Think of the words "standards war," and unless you're a standards wonk like m...oh, never mind...you're likely to think of the battle between the Betamax and VHS video tape formats. That's because videos are consumer products that just about everyone uses, and therefore the bloodshed in that standards war was not only shed in public view, but the some of the blood that was shed was shed by the public (i.e., those that bought video players supporting Betamax, the losing, but arguably superior, format). Fast forward (pun intended) to the present, and the trademarks "HD DVD and "Blu-ray" may ring a bell - and that's no coincidence.
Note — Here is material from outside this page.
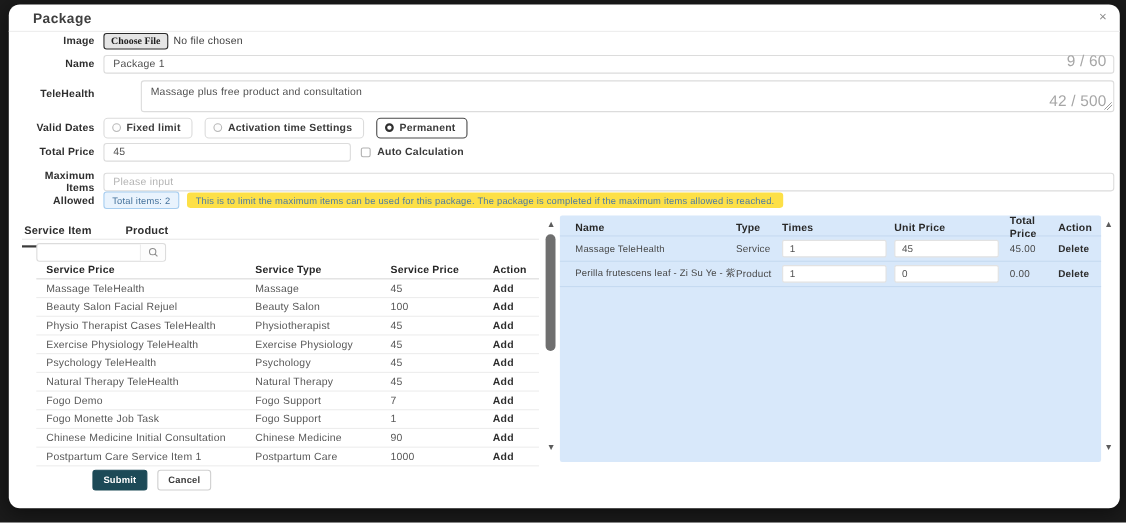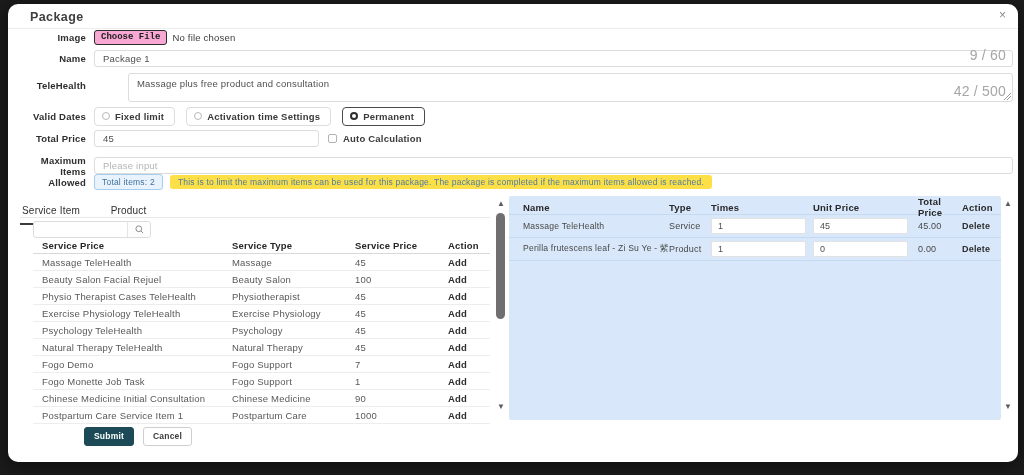"Choose File" .file-btn { background: #f9a8d4 -> #e5e5e5; font-family: Liberation Mono, monospace -> Liberation Serif, serif }
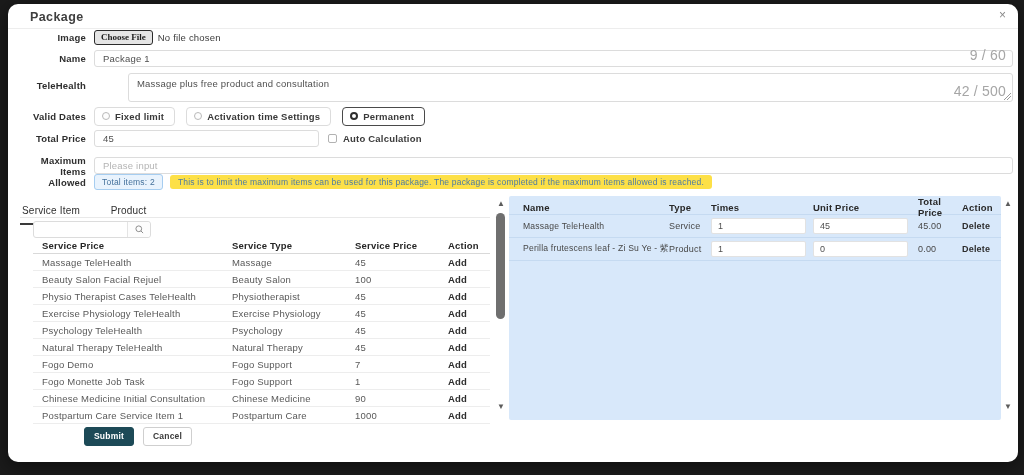"Service Item" .tab { font-weight: 400 -> 700 }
Why? Because different industries have different business models and strategies that involve standards, and these often perpetuate over time - decades, in this case. In the case of the consumer electronics sector, that culture has too often been one of a patent-based, winner take all effort to cash in big time while your competitors take it on the chin. And it's not just media formats, either. As I noted in a blog entry a few weeks ago, we're seeing the same type of behavior in eBook readers. Since there's only one market, and the market demands one format to win in the end, that means that the camp that owns the bundle of patents underlying the winning format standard wins a bonanza.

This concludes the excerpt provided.